Neocons supporting the liberation of Iraq believed that people would always choose freedom when given the choice between freedom and dictatorship. All year people on both sides of the political divide have spoken hopefully about the “Arab Spring” uprisings in the Middle East, expecting the Egyptians and Libyans to embrace liberty after dropping their shackles of tyranny. This belief is rooted in the Enlightenment which assumed Man was rational, and that when presented with the choice would always choose freedom over tyranny. The Founding Fathers of the American republic wrote at the beginning of the Declaration of Independence, “We hold these truths to be self-evident, that all men are created equal, that they are endowed by their Creator with certain unalienable Rights, that among these are Life, Liberty and the pursuit of Happiness.”
Are these inalienable rights always self-evident? How do we explain the statement “I am the enemy of democracy,” by Egyptian Salafist leader and tailor Hesham al Ashry? Al Ashry knows how to make a man look his best yet is blind to the value of liberty?
We live with the conceit that everyone in the world is like us, they just have different colored skin, wear different dress, pray differently, and speak different languages. It is a fanciful notion based on our superficial knowledge of the world. Some people may be like us, if by “us” you mean Americans who value liberty. Canadians are like us, as are Australians, Brits, Germans, and anyone who traces their intellectual foundation to the Enlightenment philosophers, particularly the ideas of Immanuel Kant and Jean-Jacques Rousseau.

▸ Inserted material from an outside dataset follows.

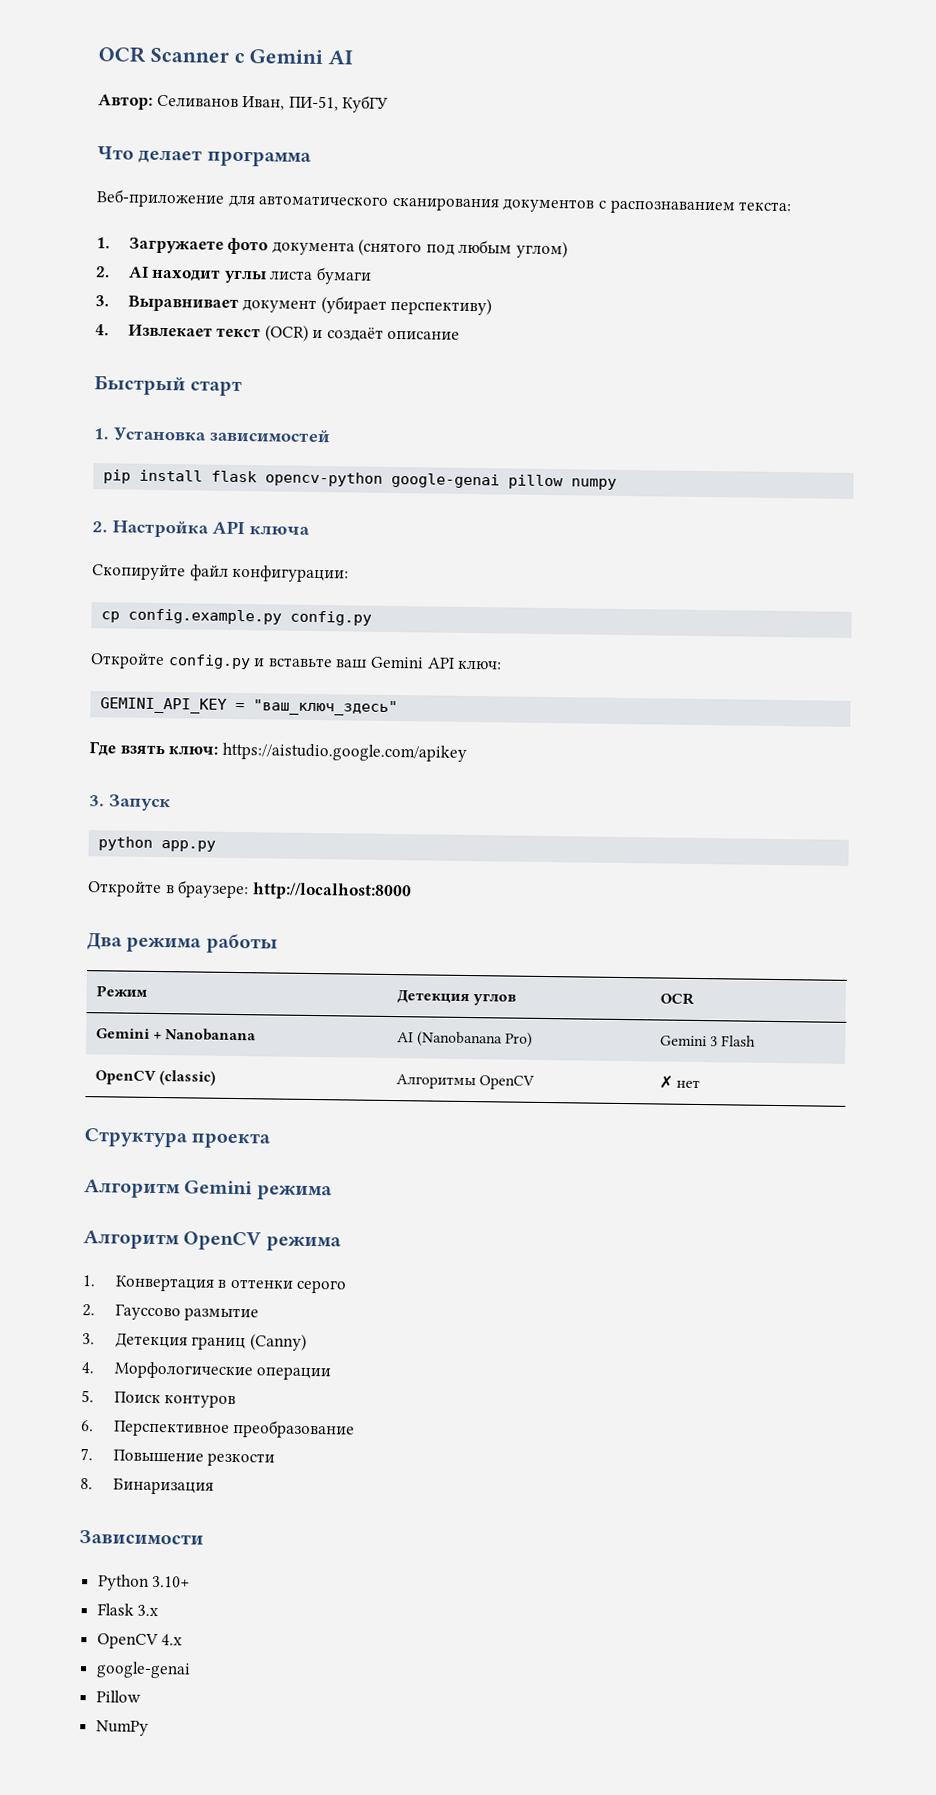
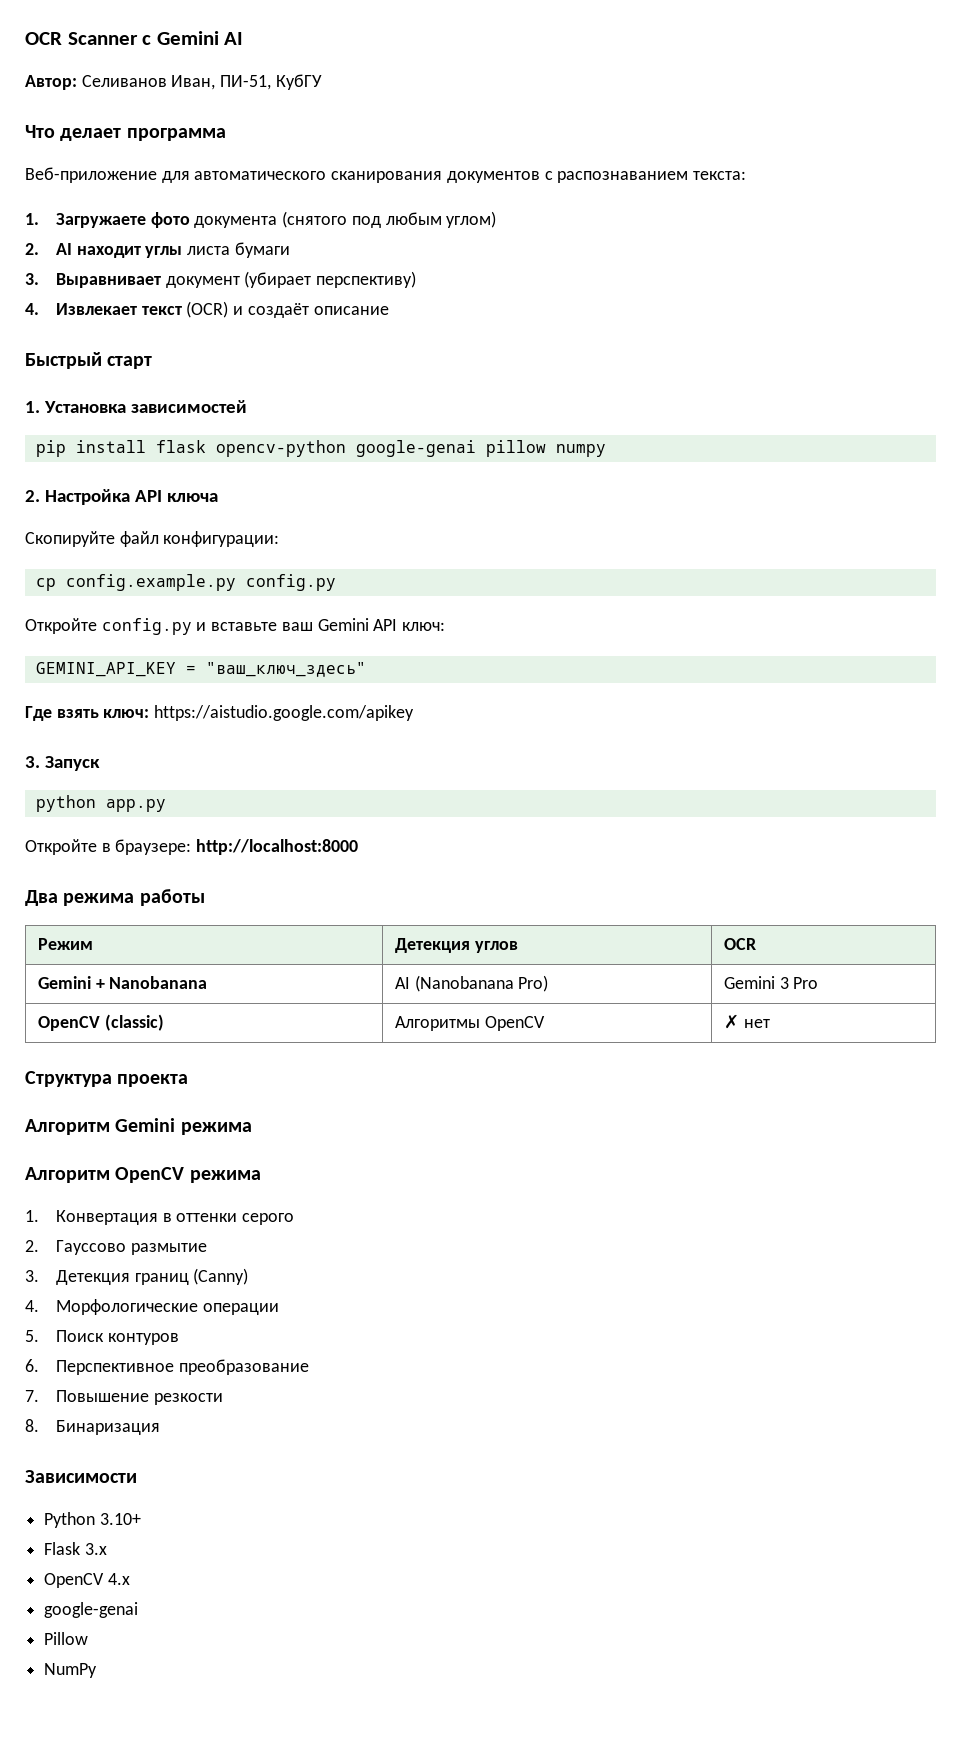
- Gemini + Nanobanana | AI (Nanobanana Pro) | Gemini 3 Flash
+ Gemini + Nanobanana | AI (Nanobanana Pro) | Gemini 3 Pro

Everyone else, however is different. Their values aren’t the same as ours, and some even prefer it that way. Think everybody loves their children like you do? Ask a Palestinian in Gaza how they feel about their son or daughter strapping on a suicide bomb vest. Osama Bin Laden expressed a common belief among Islamists that they would eventually defeat the West because the West embraced life while they chose death. It wasn’t for lack of education that he and elites of the Jihadist groups believe this. Many have been educated in the West and understand our values; they just don’t accept them. It doesn’t matter whether liberty and freedom are self-evident to men who believe that God’s will requires submission. In fact in their view these values are heresy since they were accepted by the Koran nor by the Ideal Man, Mohammed.
After being defeated in World War 2 the Japanese people had no tradition that included Enlightenment ideals like freedom and liberty, but instead of recognizing Japanese culture as superior to Western culture in some ways equal in all the rest, the leaders of the occupation forced freedom and liberty onto the population. The Japanese took the opportunity and immediately ran with it, forming trade unions and political parties that were immediately infiltrated by Communist groups supported by the KGB. By 1948 trade unionists were striking and rioting against the occupation authorities as Europeans were doing in central Europe. The Truman administration could have said “We have to listen to the will of the Japanese people,” and allowed the protests to undermine the occupation. Instead the Americans colluded with the Japanese government to ban the trade unions, jail the unionists and enact parliamentary rules that prevented the communist party from winning seats in the Diet. Within three years the Japanese people had gone from tyranny, to liberty, and were on the verge of returning to tyranny albeit of a new type, forcing authorities to use undemocratic means to protect the nascent democracy. The Japanese were given liberty, just within limits. Eventually even the communists were allowed back into the Diet but only after the Liberal Democratic Party had established itself as most powerful party in the country.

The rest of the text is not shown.